If these two journal entries balance, as they must, then there is no change in the value of the concern. It's merely a matter of moving a number from the top to the bottom.
EPS may increase or may not, since the cash would have been parked in interest yielding instruments.
 
If these two journal entries balance, as they must, then there is no change in the value of the concern. It's merely a matter of moving a number from the top to the bottom.
EPS may increase or may not, since the cash would have been parked in interest yielding instruments.

Liabilities same, assets lower ergo shareholder’s equity lower. And increased EPS is a typical motivator. Buybacks are generally done when there isn’t a better way to deploy excess cash: dividends, acquisitions, development of new products, etc.

But I agree Boeing made an error by placing too much emphasis on making shareholders happy at the expense of preserving its long-term dominance.
 
Liabilities same, assets lower ergo shareholder’s equity lower. And increased EPS is a typical motivator.

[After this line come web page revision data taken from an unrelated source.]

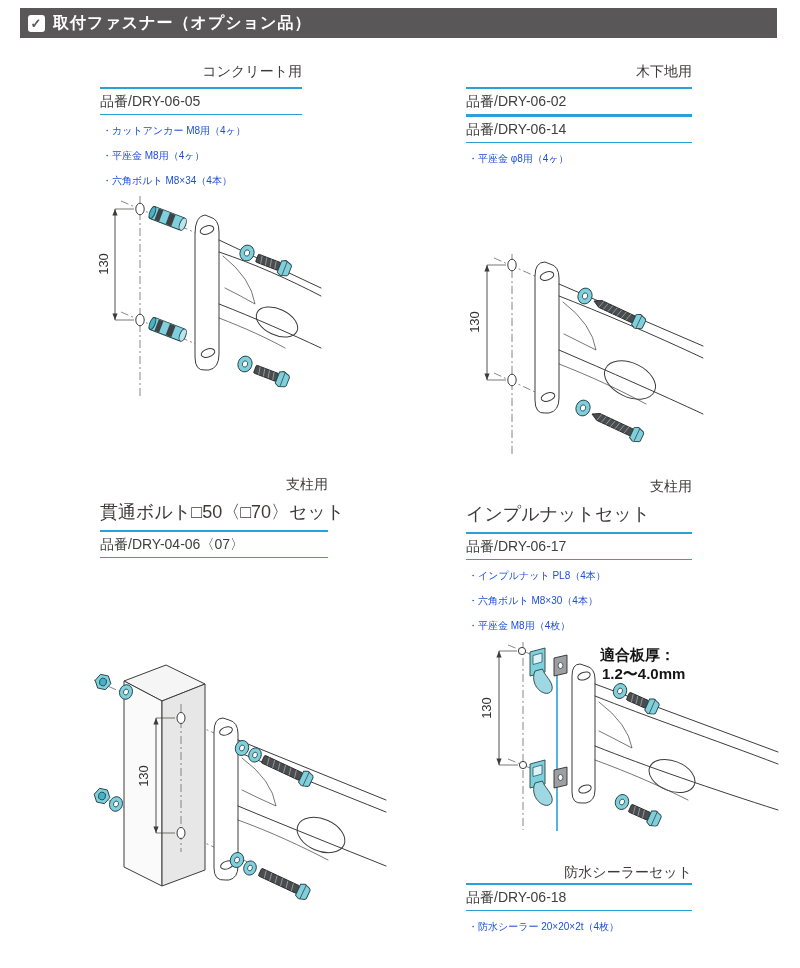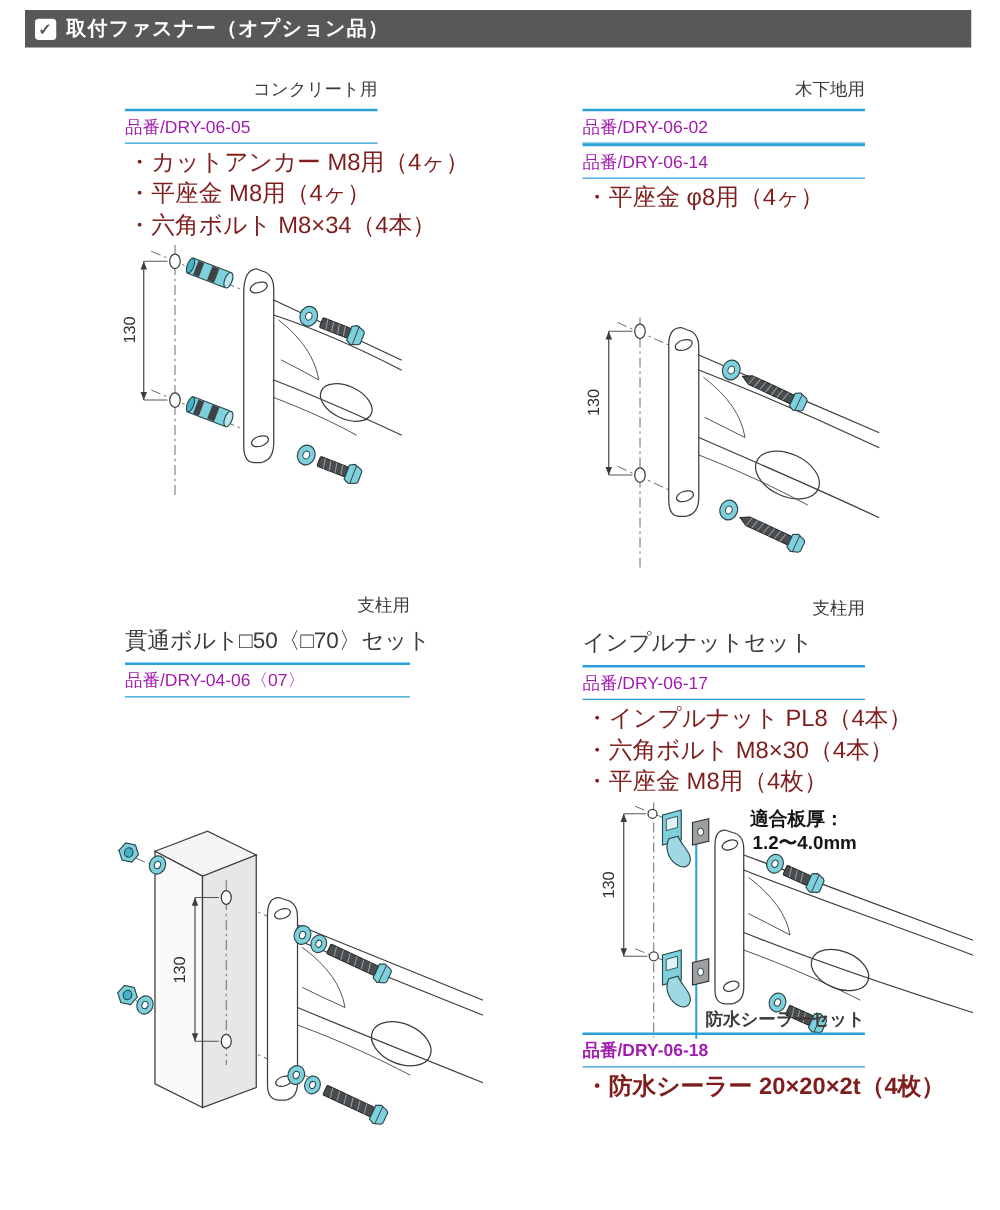--- a/index.html
+++ b/index.html
@@ -14,7 +14,7 @@
   .sec-title { font-size:14px; color:#3e3a39; line-height:19px; margin-bottom:6px; white-space:nowrap;text-align:right; }
   .sec-sub   { font-size:18px; color:#3e3a39; line-height:20px; margin-bottom:8px; white-space:nowrap; }
   .rule { height:1.5px; background:#2ba0d8; }
-  .pn { font-size:14px; color:#a21caf; line-height:14px; padding:5.5px 0; white-space:nowrap; }
+  .pn { font-size:14px; color:#404040; line-height:14px; padding:5.5px 0; white-space:nowrap; }
   ul.items { list-style:none; margin:0; padding:3px 0 2px 2px; }
   .items li { font-size:19px; color:#7f1d1d; line-height:25px; white-space:nowrap; }
   .sealer-sec .sec-title { margin-bottom:3px; line-height:16px; }

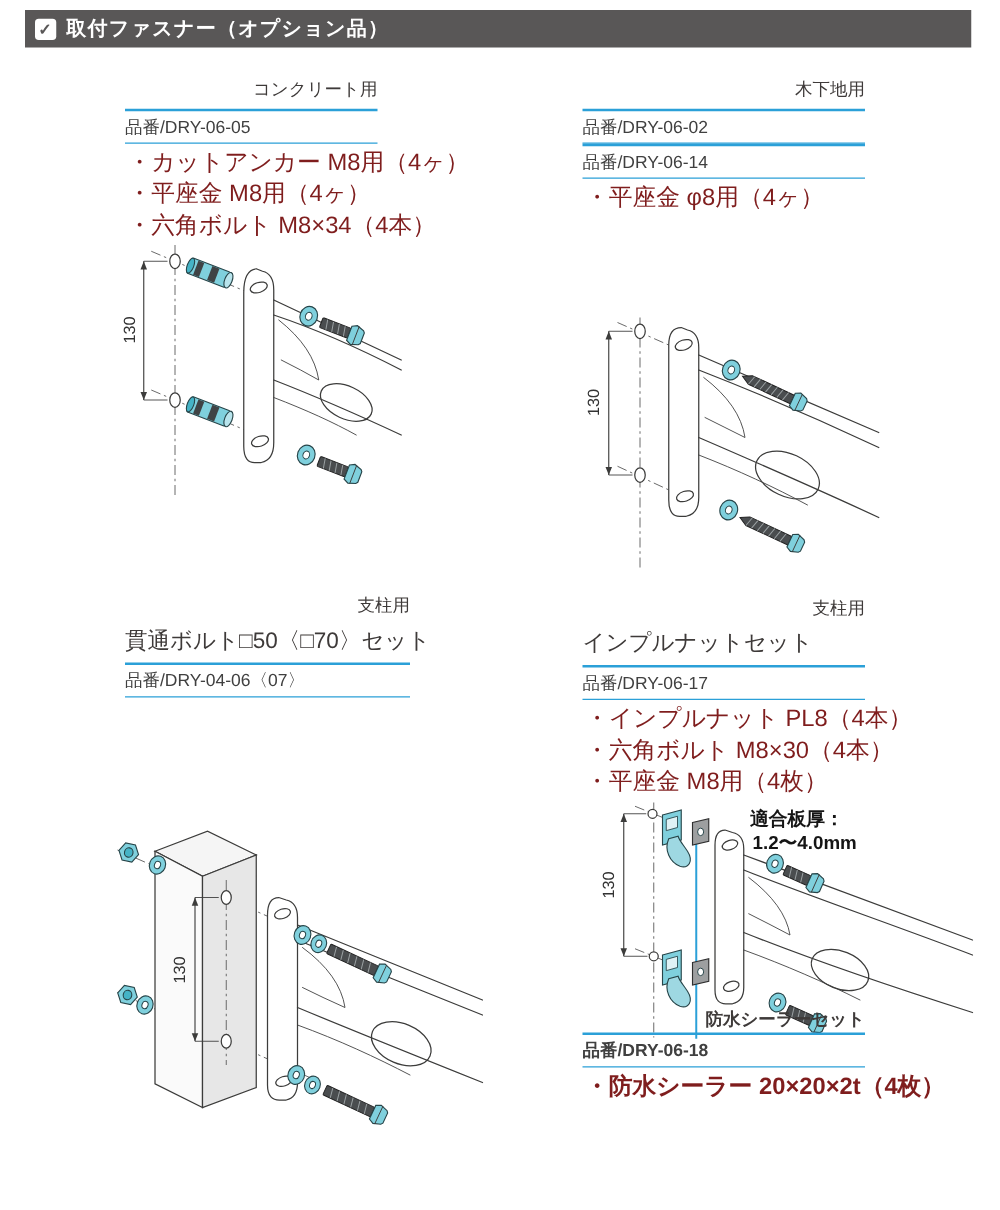--- a/index.html
+++ b/index.html
@@ -16,7 +16,7 @@
   .rule { height:1.5px; background:#2ba0d8; }
   .pn { font-size:14px; color:#404040; line-height:14px; padding:5.5px 0; white-space:nowrap; }
   ul.items { list-style:none; margin:0; padding:3px 0 2px 2px; }
-  .items li { font-size:19px; color:#7f1d1d; line-height:25px; white-space:nowrap; }
+  .items li { font-size:10px; color:#1d4ed8; line-height:25px; white-space:nowrap; }
   .sealer-sec .sec-title { margin-bottom:3px; line-height:16px; }
   .diag { position:absolute; }
   

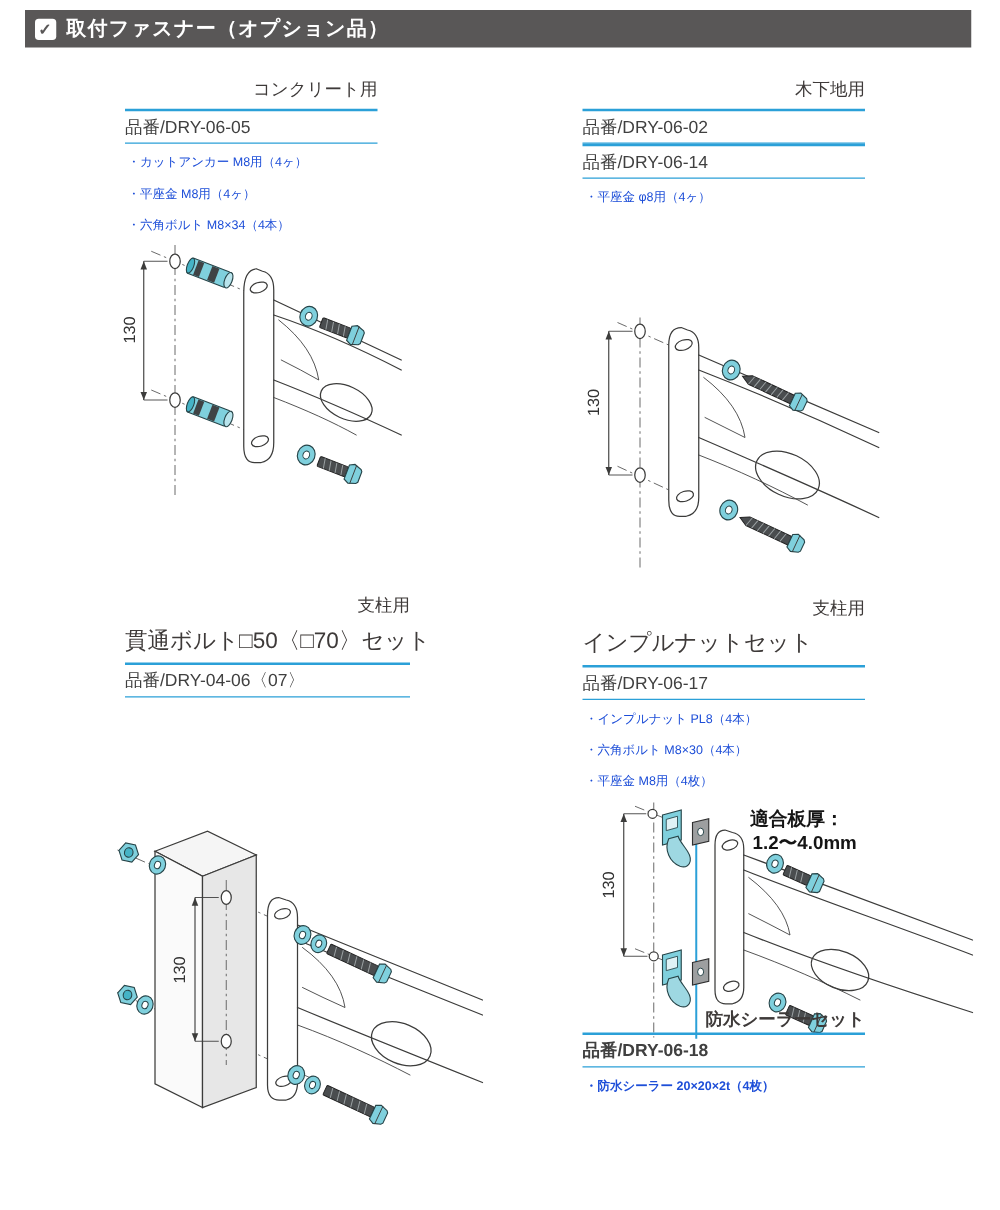--- a/index.html
+++ b/index.html
@@ -353,7 +353,7 @@
     </g>
   </svg>
 
-  <div class="sec sealer-sec" style="left:466px; top:807px; width:226px;font-weight:bold;">
+  <div class="sec sealer-sec" style="left:466px; top:864px; width:226px;">
     <div class="sec-title">防水シーラーセット</div>
     <div class="rule"></div>
     <div class="pn">品番/DRY-06-18</div>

Buybacks are generally done when there isn’t a better way to deploy excess cash: dividends, acquisitions, development of new products, etc.

But I agree Boeing made an error by placing too much emphasis on making shareholders happy at the expense of preserving its long-term dominance.
Upon reflection, you're right.
But a company in Boeing's business has plenty of need to invest in its business rather than to waste retained earnings buying back outstanding shares.
I can think of two programs that have turned into disasters through a lack of proper investment upfront.
 
Could the bad management behavior be exacerbated by the fact that the US government likely sees Boeing’s solvency as vital to national interests, and would therefore provide a safety net?
Boeing hasn't exactly covered itself in glory in its defense and space programs in recent years.
 
Boeing hasn't exactly covered itself in glory in its defense and space programs in recent years.

They’re still a top 5 worldwide defense company. I guess part of it is continued maintenance.

Granted I think they were hoping to win the JSF program, and the end of Super Hornet production can’t be good for their bottom line. Still, it’s going to be around for a while. There’s a lot of stuff they’re doing that isn’t as high profile, like making cruise missiles and drones (like the MQ-25).
 
They’re still a top 5 worldwide defense company. I guess part of it is continued maintenance.

Granted I think they were hoping to win the JSF program, and the end of Super Hornet production can’t be good for their bottom line. Still, it’s going to be around for a while. There’s a lot of stuff they’re doing that isn’t as high profile, like making cruise missiles and drones (like the MQ-25).
The problems with the tanker program have been absurd given that Boeing built the 767 for decades and has built tankers for a few more.
Legacy Boeing would have never allowed this to happen.